Extracted data:
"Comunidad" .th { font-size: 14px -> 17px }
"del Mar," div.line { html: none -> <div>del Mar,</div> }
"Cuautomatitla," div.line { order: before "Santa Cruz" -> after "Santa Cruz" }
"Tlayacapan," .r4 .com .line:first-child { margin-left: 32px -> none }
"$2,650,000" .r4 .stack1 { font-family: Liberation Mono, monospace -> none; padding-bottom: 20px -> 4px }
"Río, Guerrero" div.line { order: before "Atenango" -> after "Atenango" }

...

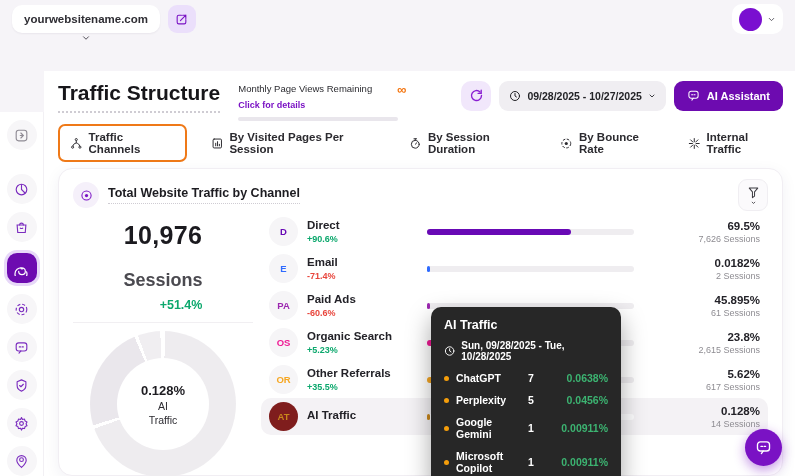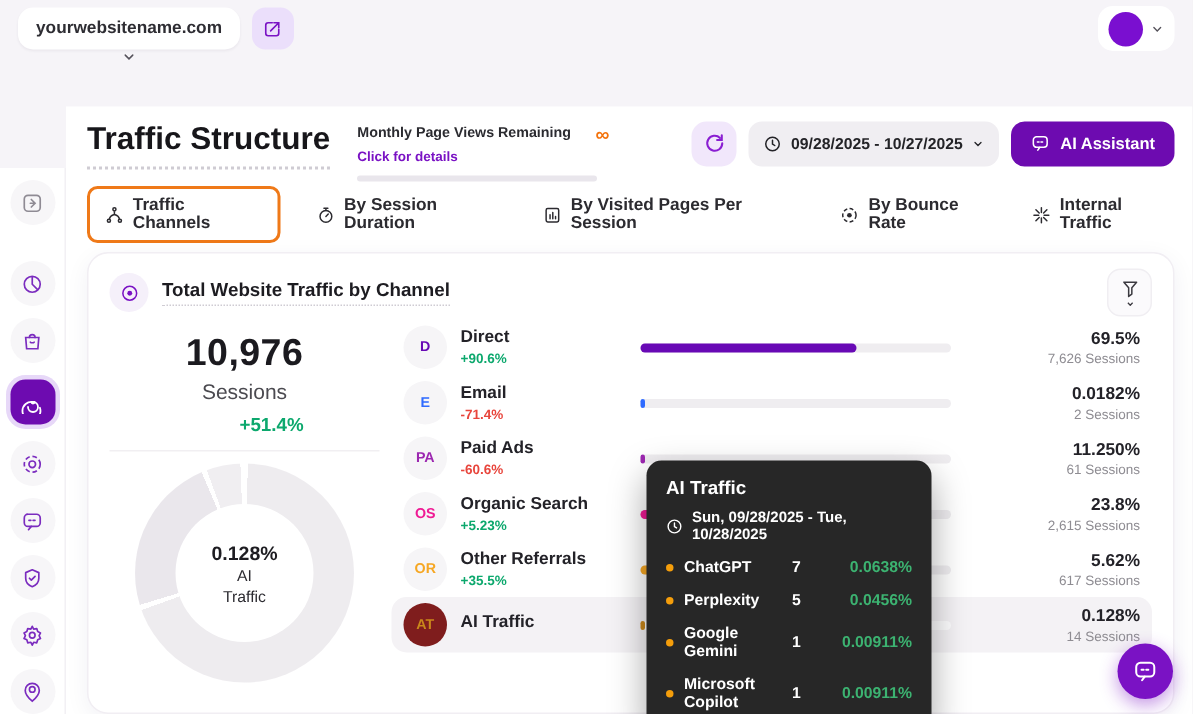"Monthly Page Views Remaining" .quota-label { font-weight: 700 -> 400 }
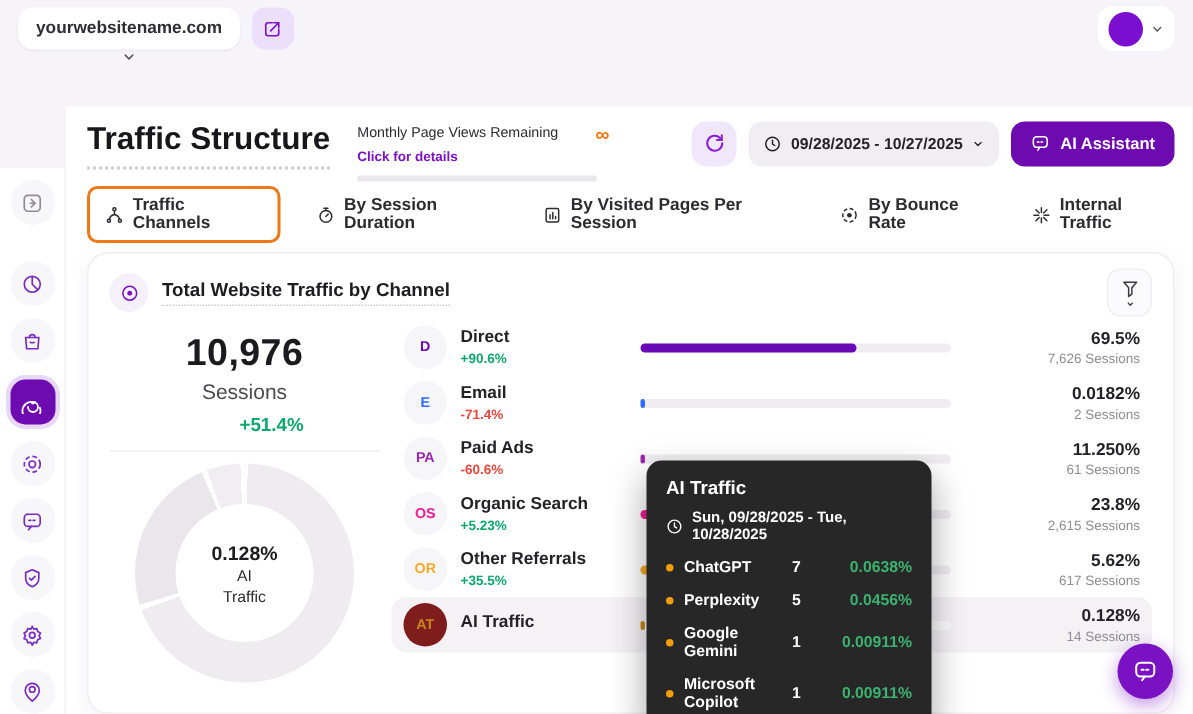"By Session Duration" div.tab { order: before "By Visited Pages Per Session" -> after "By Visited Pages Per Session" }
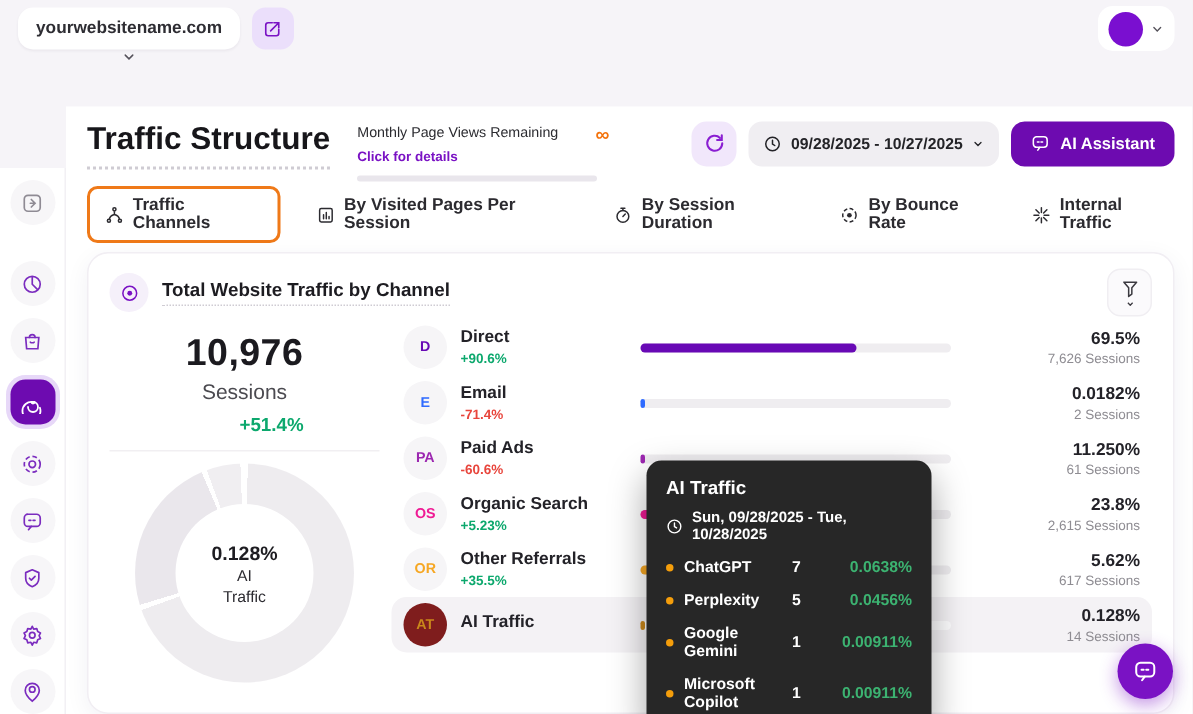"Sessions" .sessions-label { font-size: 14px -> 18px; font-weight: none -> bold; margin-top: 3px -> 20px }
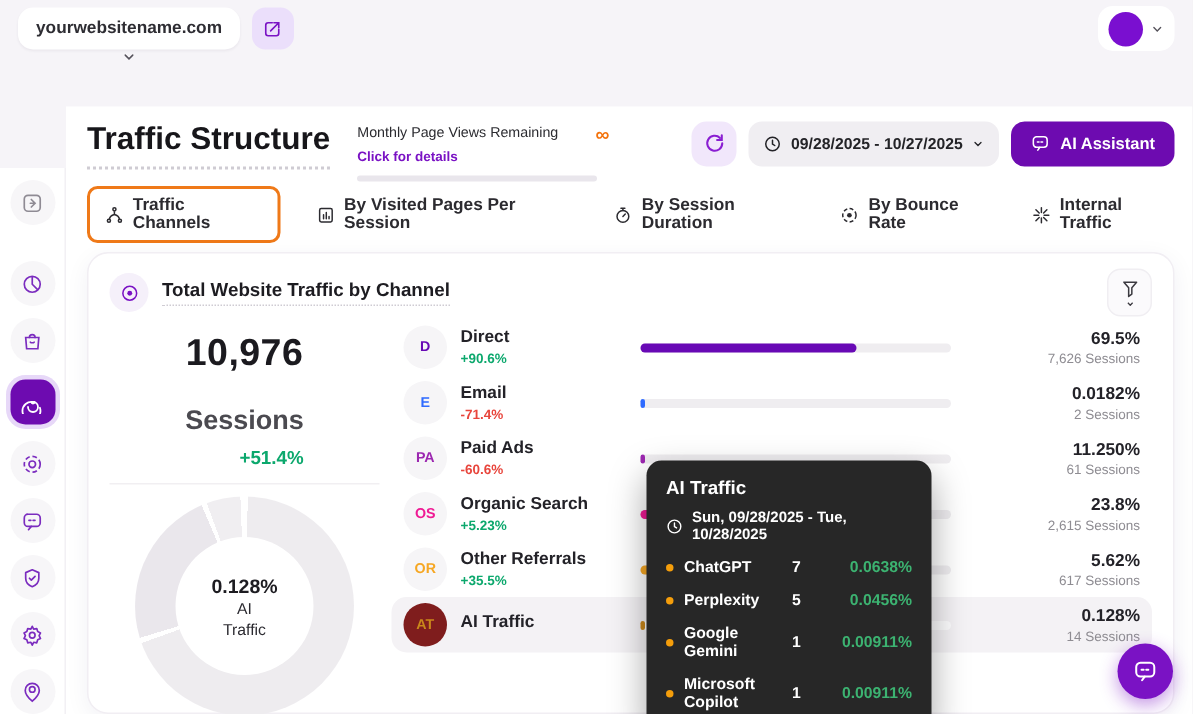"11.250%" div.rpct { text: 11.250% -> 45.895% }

The problem:
Using the records above, repeat exactly the run of lines that starts with the line with "14px -> 18px;" and goes on through the line with "text: 11.250% ->"; omit each picture.

Solution:
"Sessions" .sessions-label { font-size: 14px -> 18px; font-weight: none -> bold; margin-top: 3px -> 20px }
"11.250%" div.rpct { text: 11.250% -> 45.895% }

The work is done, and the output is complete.